An old and wizened man gathers his small, excruciatingly impressionable grandson into an embrace. He strokes his grandson’s hair. He imparts upon his grandson the lessons he has learned throughout his long, very lesson-heavy life.
‘There is a battle raging within me,’ the old man says. ‘It’s a battle between two wolves.’
‘Nice,’ the grandson answers.
‘One wolf,’ the old man says, ‘is good little guy. He represents joy, kindness, love, and light. The other is a bad little guy. He represents anger, grief, resentment, and sorrow. They fight every day.’
The grandson nods, contemplating the old man’s internal battle. Wolves tumbling over the old man’s spleen, tangled up in his digestive tract. A bile duct exploding. Stomach acid spraying everywhere.

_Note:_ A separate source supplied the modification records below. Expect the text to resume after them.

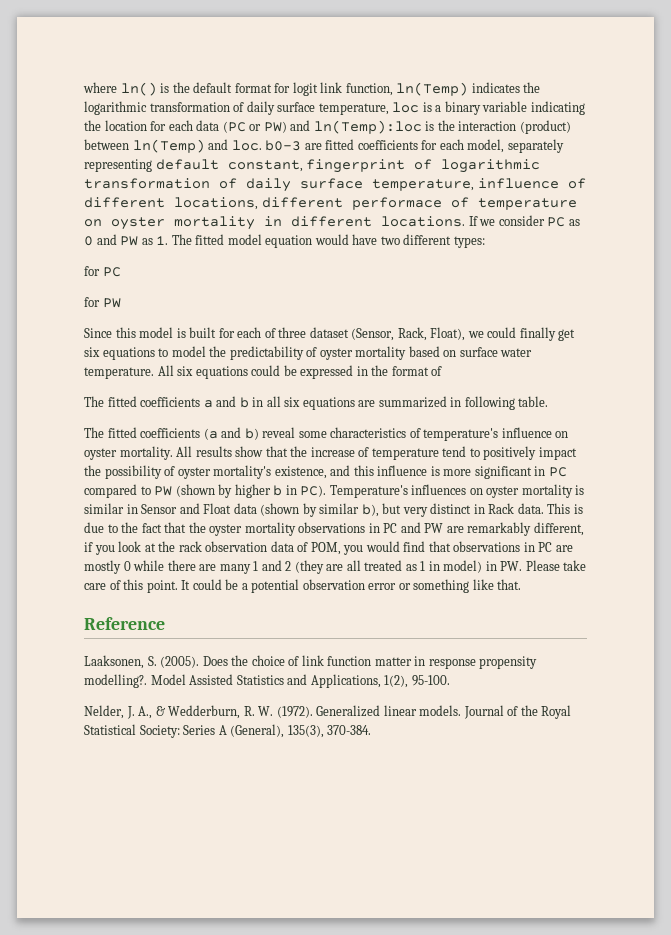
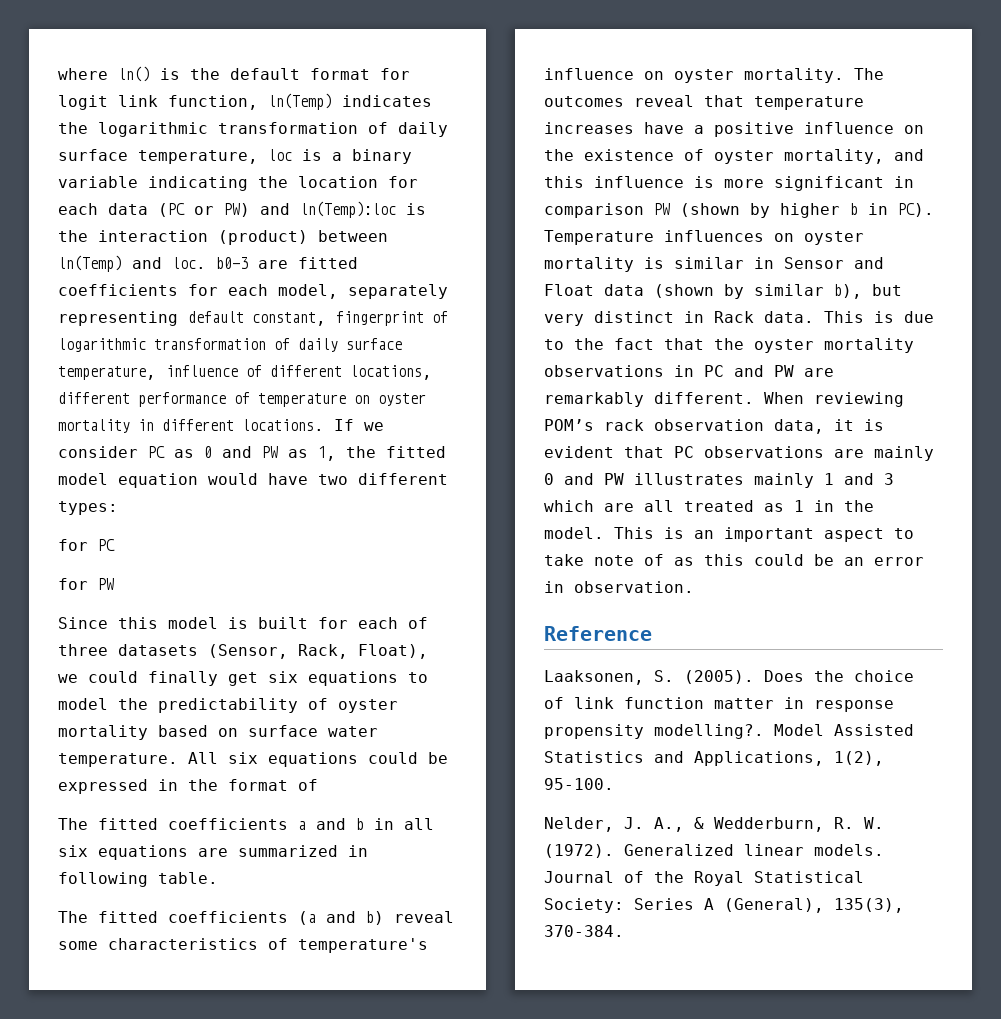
[351,197,442,210] performace -> [138,392,226,407] performance
[156,234,192,245] 1. The -> [318,446,376,461] 1, the
[309,327,349,338] dataset -> [118,644,198,656] datasets
[176,446,577,460] [84,465,327,479] All results show that the increase of temperature tend to positively impact the possibility of oyster mortality's existence, -> [854,68,884,80] [544,95,864,110] [544,122,924,137] [544,149,884,164] The outcomes reveal that temperature increases have a positive influence on the existence of oyster mortality,
[548,467,567,477] [84,484,151,498] PC compared to -> [544,203,644,218] comparison
[329,485,408,498] Temperature's -> [544,230,654,245] Temperature
[533,522,584,536] [84,541,573,555] [84,560,324,574] different, if you look at the rack observation data of POM, you would find that observations in PC are mostly 0 while there are many 1 and 2 (they -> [654,392,904,407] [544,419,884,434] [544,446,934,461] [544,473,894,488] [544,500,594,512] different. When reviewing POM’s rack observation data, it is evident that PC observations are mainly 0 and PW illustrates mainly 1 and 3 which
[443,560,587,573] [84,579,522,593] model) in PW. Please take care of this point. It could be a potential observation error or something like that. -> [844,500,874,512] [544,527,914,542] [544,554,924,566] [544,581,694,593] the model. This is an important aspect to take note of as this could be an error in observation.

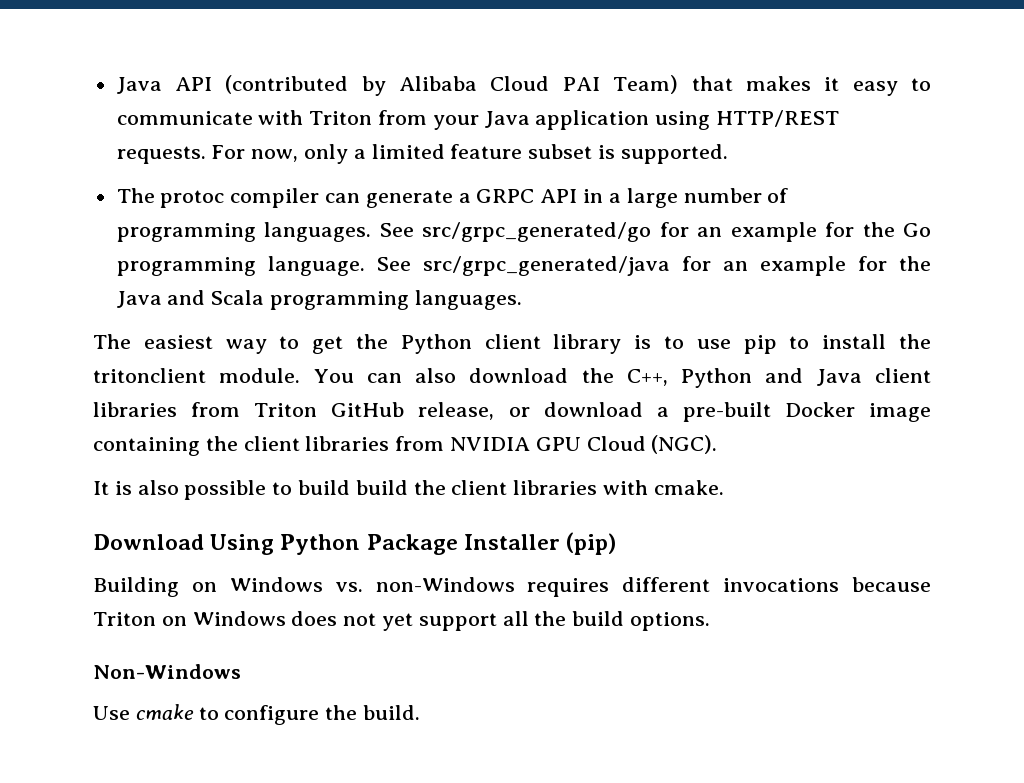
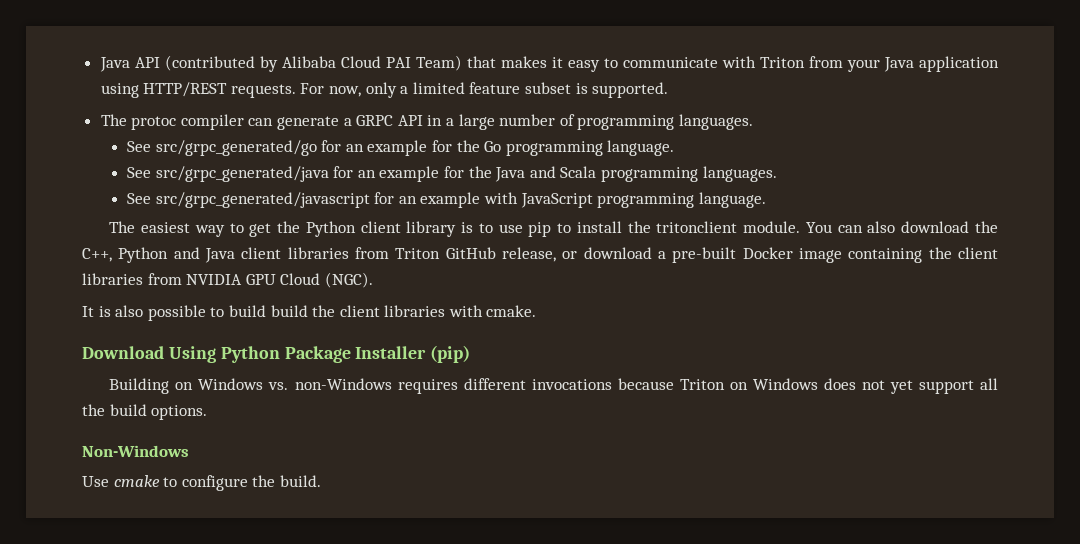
(372, 232) none -> (753, 122) //
(365, 266) none -> (675, 148) //
(522, 300) none -> [127,192,766,208] // See src/grpc_generated/javascript for an example with JavaScript programming language.

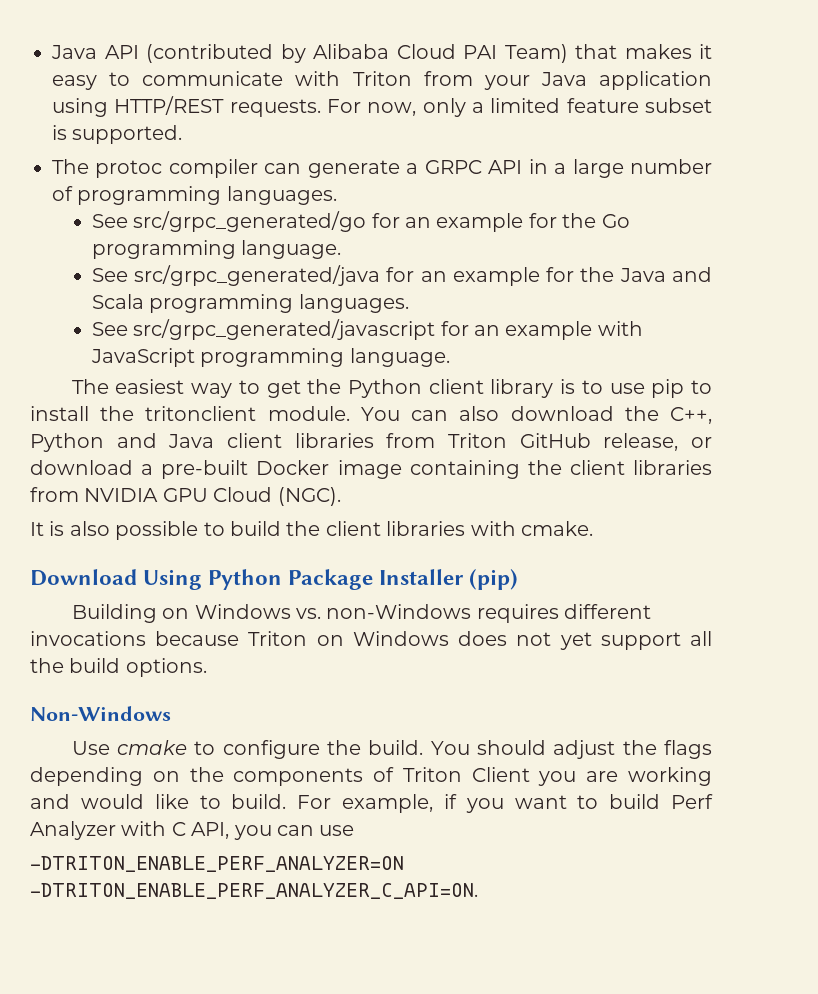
[270,305,308,317] build -> (281, 528) none
(321, 481) none -> [430,740,713,759] [30,767,712,786] [30,794,714,813] [30,821,355,840] [30,856,404,872] [30,883,478,899] You should adjust the flags depending on the components of Triton Client you are working and would like to build. For example, if you want to build Perf Analyzer with C API, you can use // -DTRITON_ENABLE_PERF_ANALYZER=ON -DTRITON_ENABLE_PERF_ANALYZER_C_API=ON.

‘Which wolf wins?’ the grandson asks.
The old man smiles, and lets the question hang between them. He is the master of big reveals, of truth bombs, of perfect timing. He pokes his grandson in the belly. ‘Whichever one I feed, my dear boy.’
The “two wolves” story is an example of fakelore.
This is a word used to describe fabricated cultural practices. “Two wolves” is falsely attributed to Cherokee (or often, vaguely, Native American) culture. The story first made its appearance, however, in 1978’s The Holy Spirit: Activating God’s Power in Your Life, a self help book by evangelical Baptist minister Billy Graham. Graham made the old man Native American, we suppose, for dramatic effect.
The battle of good versus evil, though, is the stuff of Christian parables. The triumph of good over evil — such a boring, insidious dichotomy — is a Western storytelling tradition: it’s in their fairytales, their books, their movies and video games.
Truthfully, there is no battle between a good guy and a bad guy within us. Or if there is, it’s more complex than good versus evil. We contain multitudes, shades of grey, paradoxes. A person can be kind and cruel at the same time. A person can be ambitious and lackadaisical at the same time. They can be generous and frugal. Sad and grateful. Serious and silly.
There are two wolves inside you, and we feed ’em both.